Running track

Austris Augusts

Active Record’s first and last may not mean what you think

Each Active Record model comes with the well-used ‘get me a single record’ scopes: .first and .last.

Instead of…

…using the methods directly on the base ActiveRecord class.

User.first
User.last

Use…

…them only with ordered scopes. Ideally with named concepts.

app/models/user.rb

class User < ActiveRecord::Base
  scope :by_created, -> { order(created_at: :asc) }
  scope :earliest_created, -> { by_created.first }
  scope :most_recently_created, -> { by_created.last }
  # …
end

User.most_recently_created

But why?

This is mostly about making the code more explicit.

The .first and .last methods, when called on a bare Active Record model scope, mean the ‘lowest id’ and the ‘highest id’. However we colloquially use them to mean ‘created first’ and ‘created most recently’.

This is an accident of the default database configuration of Rails.

Objects in the database are created, by default, with an incrementing integer id. This means that ordering by this ascending id is the same as if we ordered by the created_at timestamp.

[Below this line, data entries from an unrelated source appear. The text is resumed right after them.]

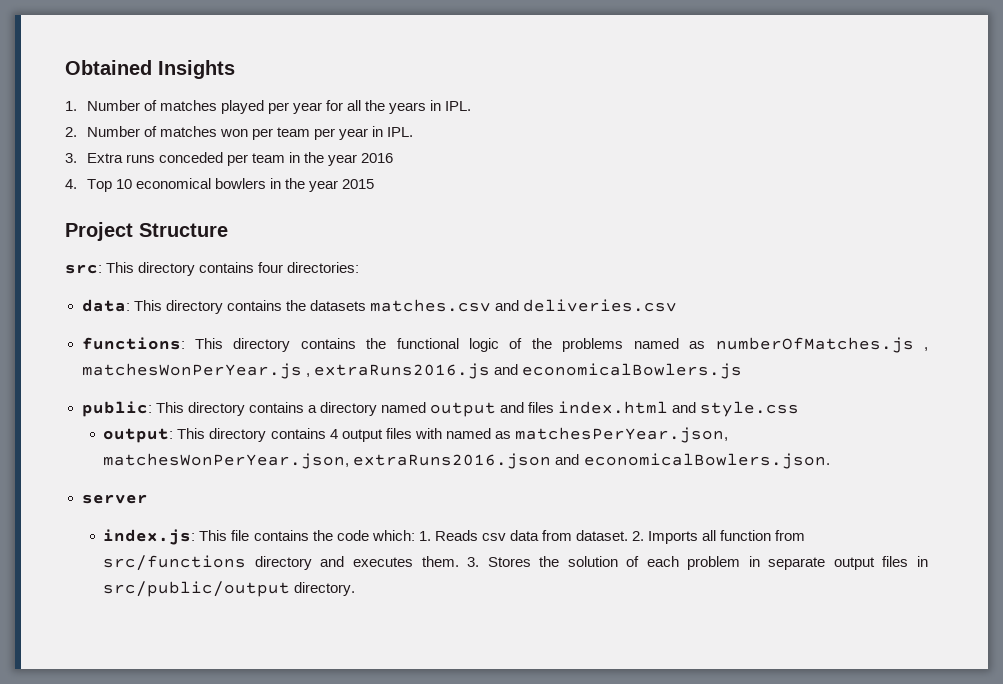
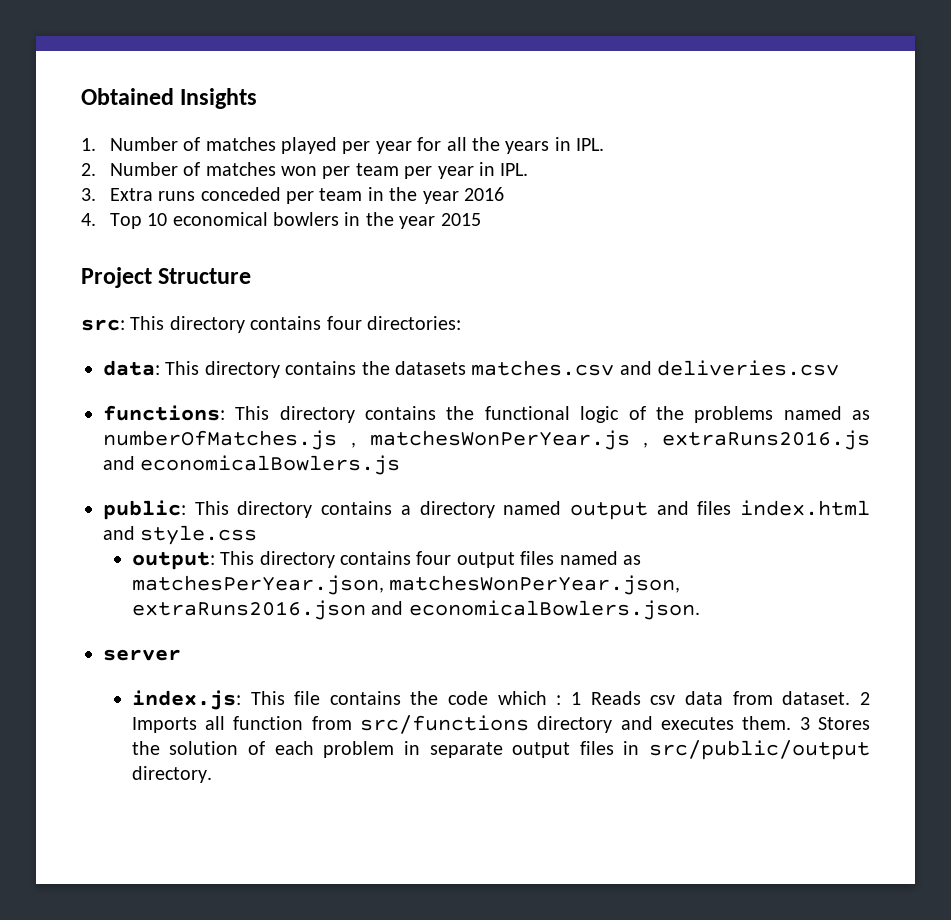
- output: This directory contains 4 output files with named as matchesPerYear.json, matchesWonPerYear.json, extraRuns2016.json and economicalBowlers.json.
+ output: This directory contains four output files named as matchesPerYear.json, matchesWonPerYear.json, extraRuns2016.json and economicalBowlers.json.
- index.js: This file contains the code which: 1. Reads csv data from dataset.
+ index.js: This file contains the code which : 1 Reads csv data from dataset.
- 2. Imports all function from src/functions directory and executes them.
+ 2 Imports all function from src/functions directory and executes them.
- 3. Stores the solution of each problem in separate output files in src/public/output directory.
+ 3 Stores the solution of each problem in separate output files in src/public/output directory.

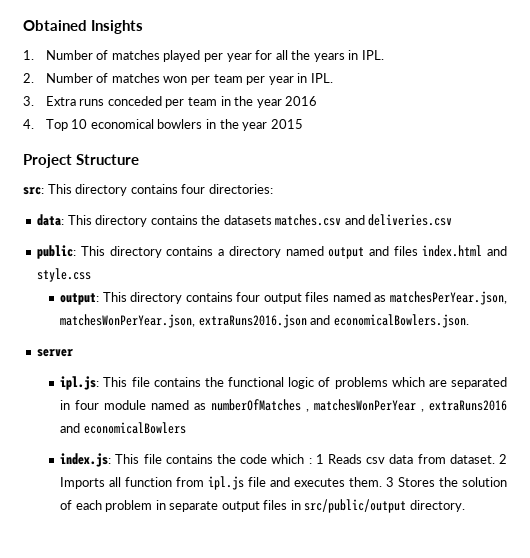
- functions: This directory contains the functional logic of the problems named as numberOfMatches.js , matchesWonPerYear.js , extraRuns2016.js and economicalBowlers.js
+ ipl.js: This file contains the functional logic of problems which are separated in four module named as numberOfMatches , matchesWonPerYear , extraRuns2016 and economicalBowlers
- 2 Imports all function from src/functions directory and executes them.
+ 2 Imports all function from ipl.js file and executes them.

But using these scopes with no explicit order means you are ordering by ‘id assigned by the database’, not by recency.

If you took my advice from a previous article about using UUIDs for primary keys the result of calling .first and .last might surprise you.

The default ordering is still on an Active Record object’s id which is now random. So when you create a User it is not automatically available as User.last.

Why not?

Implementing this leads to more code and Rails’ conventions on this are long-standing. You might not feel this is worth it.

You’ll probably also need to add an index to created_at so you can keep your new scopes snappy.